• [What the exercise asks]: From the line containing "margin-top: none ->" to the line containing "left: 174px ->" in the entries below, reproduce every line exactly, ends included. Nothing else belongs in the copy, and no pictures.

** Opening Data supplied block **

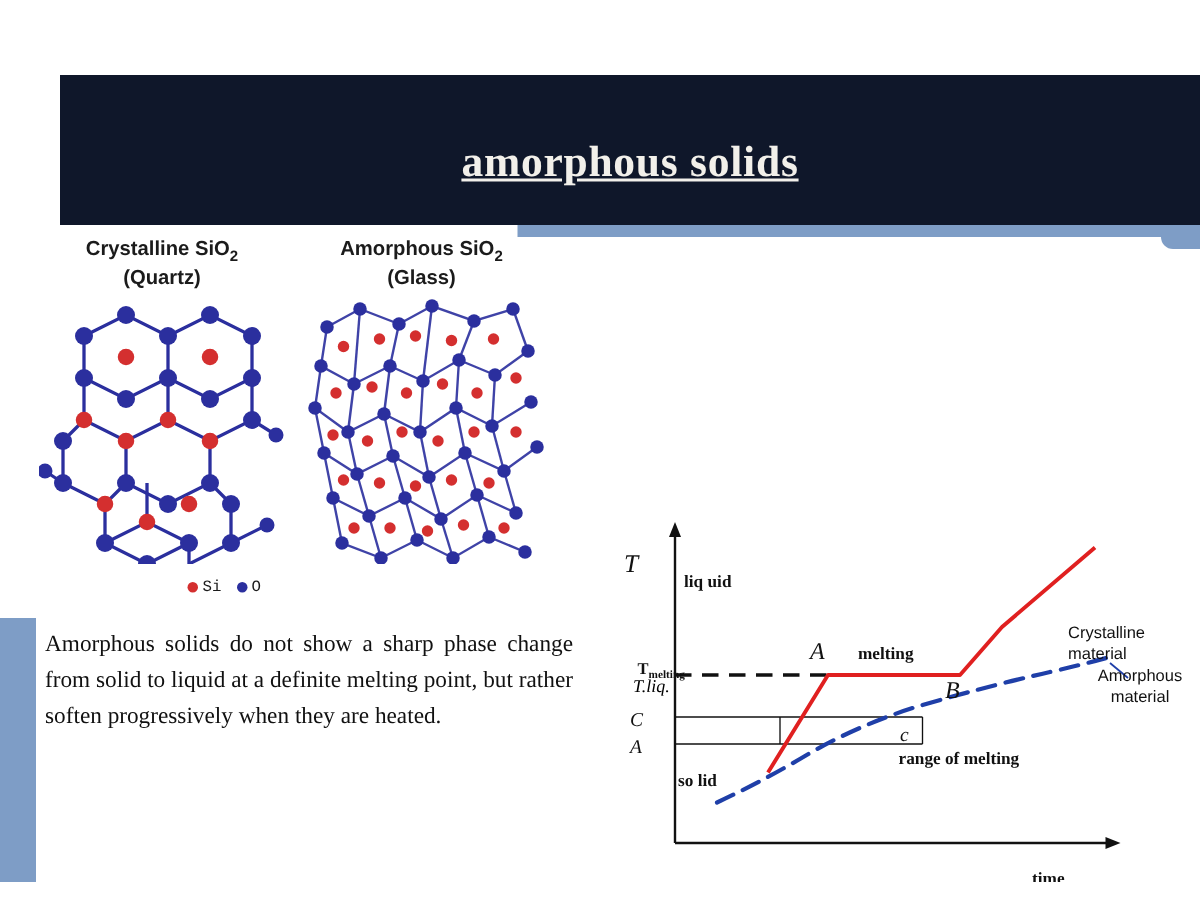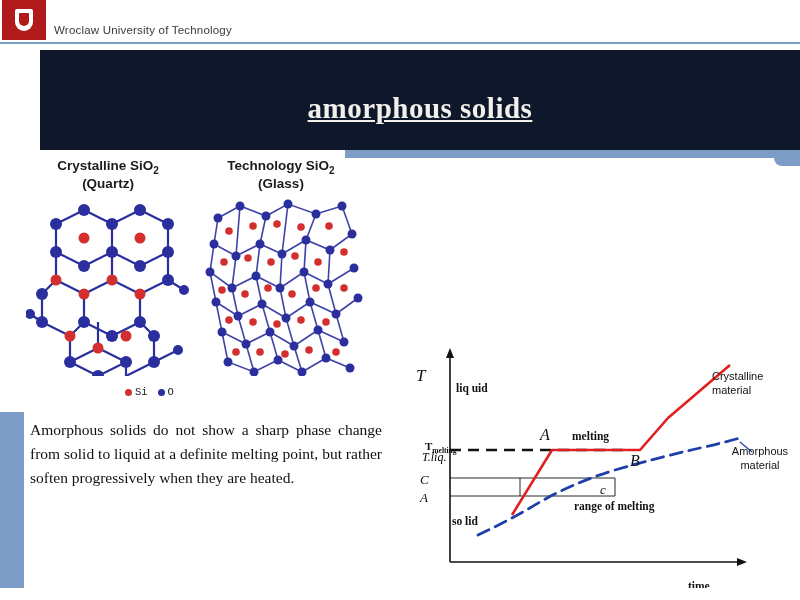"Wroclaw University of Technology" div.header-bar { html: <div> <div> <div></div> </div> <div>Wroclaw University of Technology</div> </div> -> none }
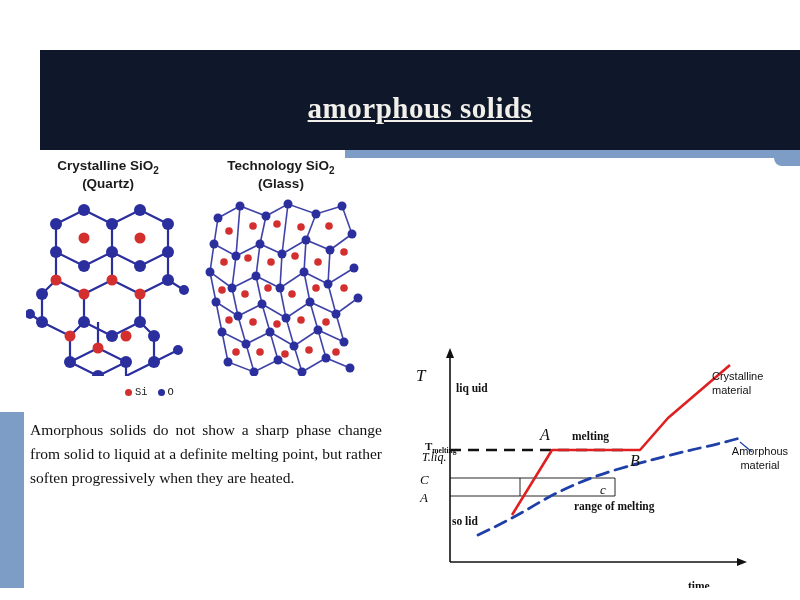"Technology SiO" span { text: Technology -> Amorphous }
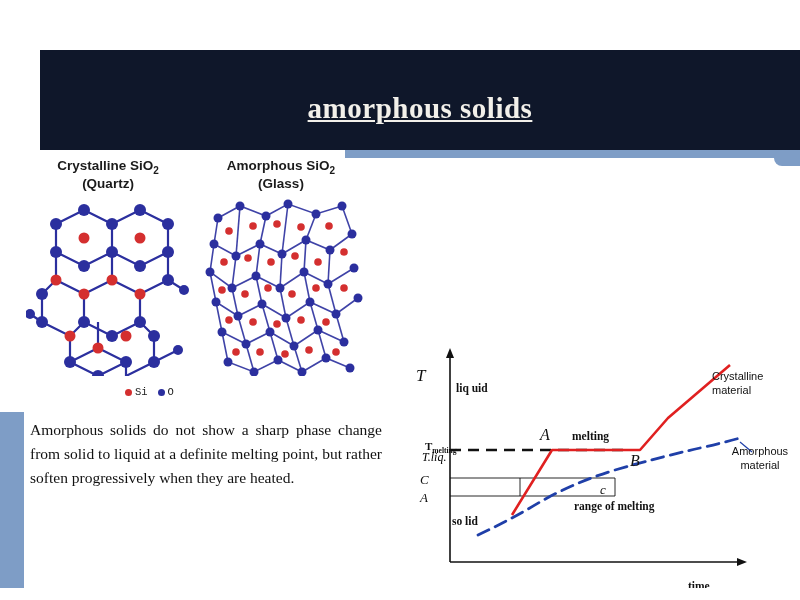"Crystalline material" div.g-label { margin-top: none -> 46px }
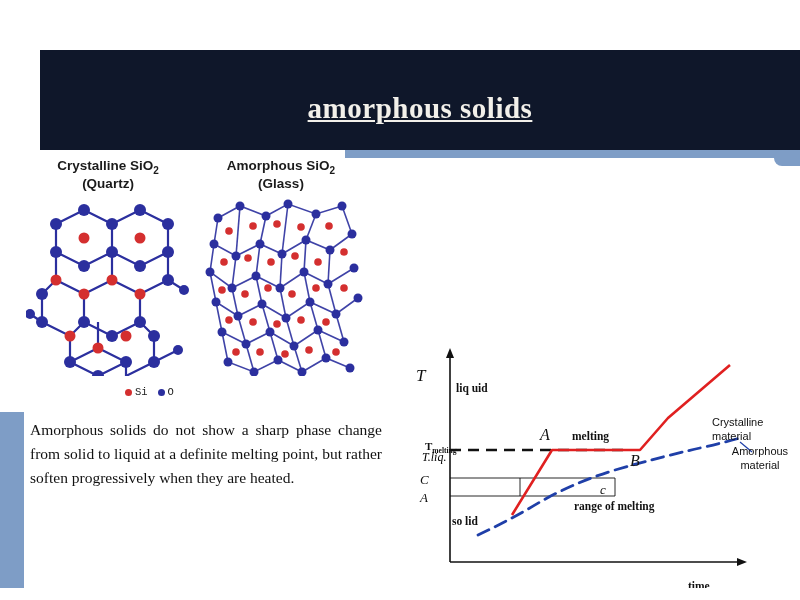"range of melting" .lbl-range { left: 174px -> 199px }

** Closing Data supplied block **
** Opening Data supplied block **

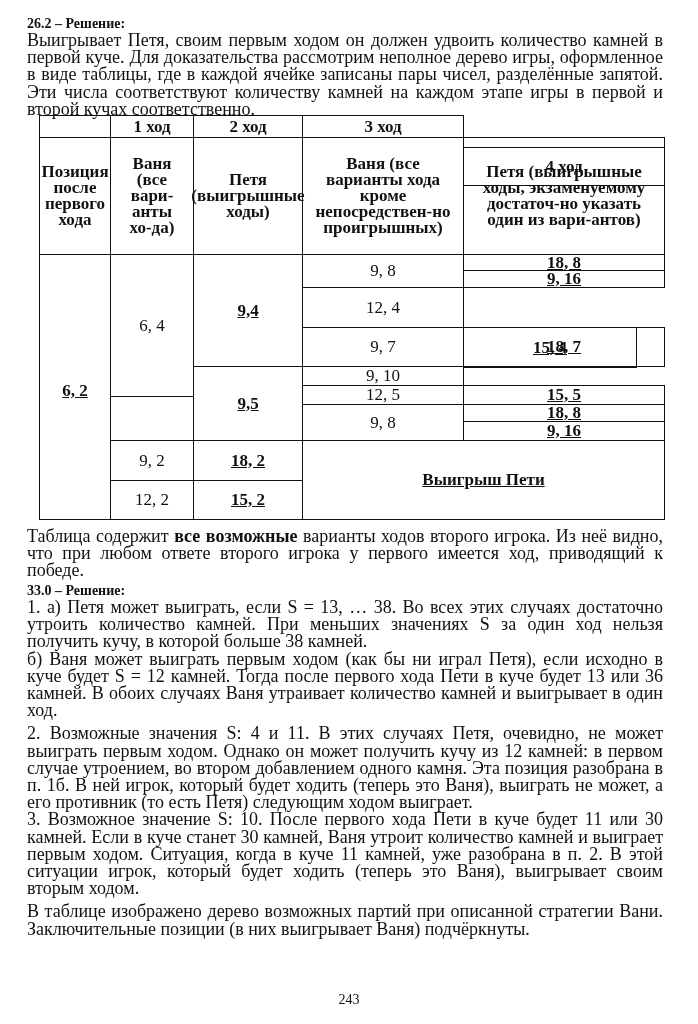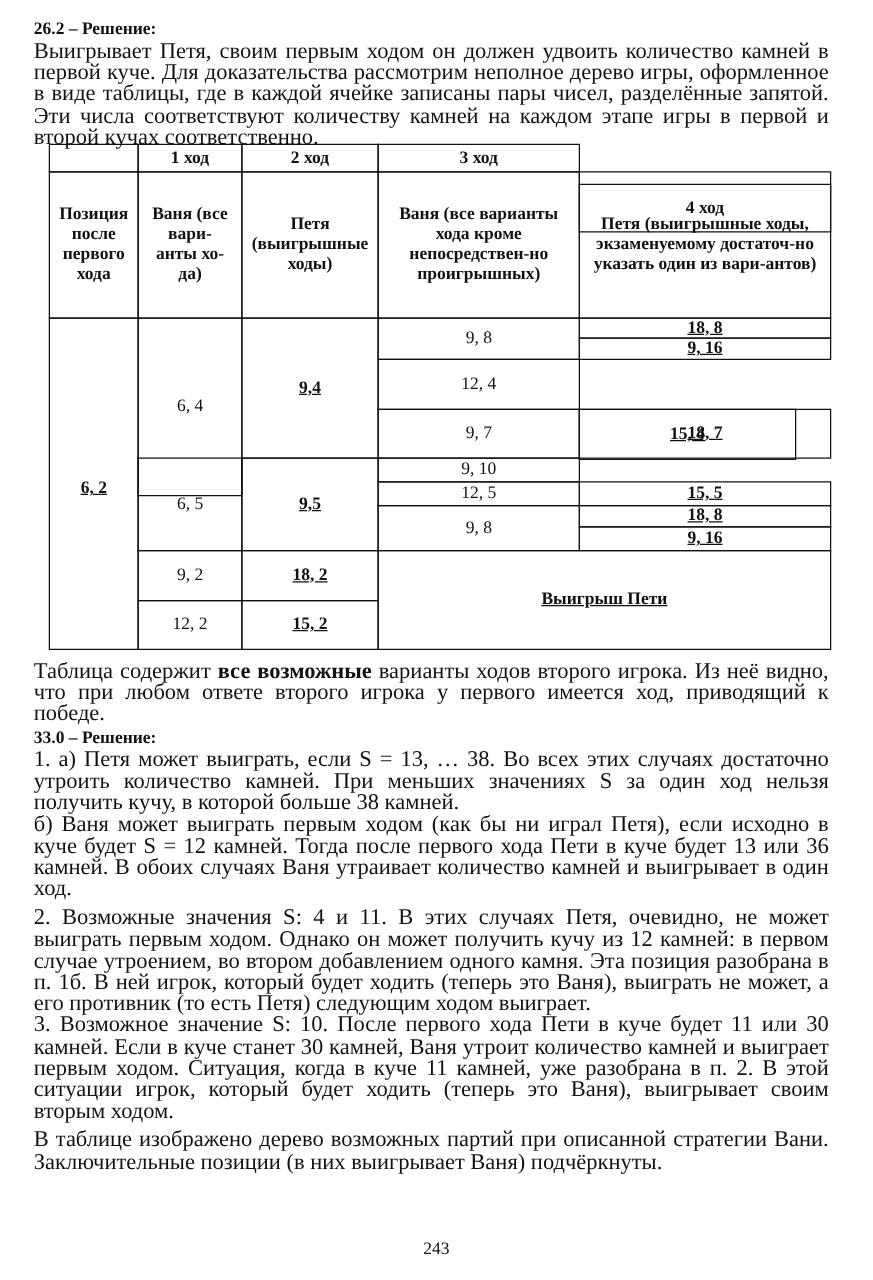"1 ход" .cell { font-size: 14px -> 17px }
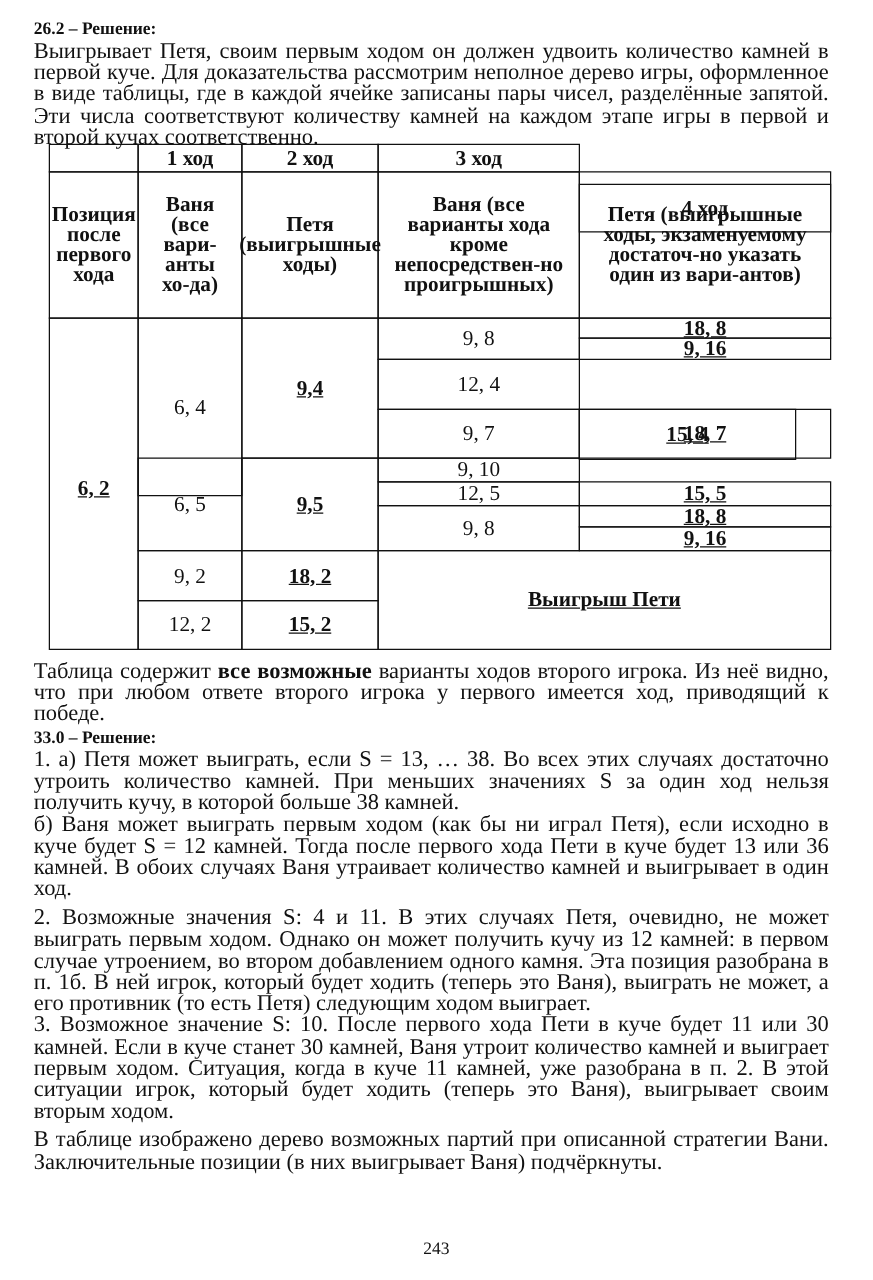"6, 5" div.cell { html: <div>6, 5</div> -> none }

** Closing Data supplied block **
** Opening Data supplied block **

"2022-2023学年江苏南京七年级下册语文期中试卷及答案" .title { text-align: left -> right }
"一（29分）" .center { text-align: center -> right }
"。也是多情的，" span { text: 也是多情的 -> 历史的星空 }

** Closing Data supplied block **

• [Output for this exercise]:
"Crystalline material" div.g-label { margin-top: none -> 46px }
"range of melting" .lbl-range { left: 174px -> 199px }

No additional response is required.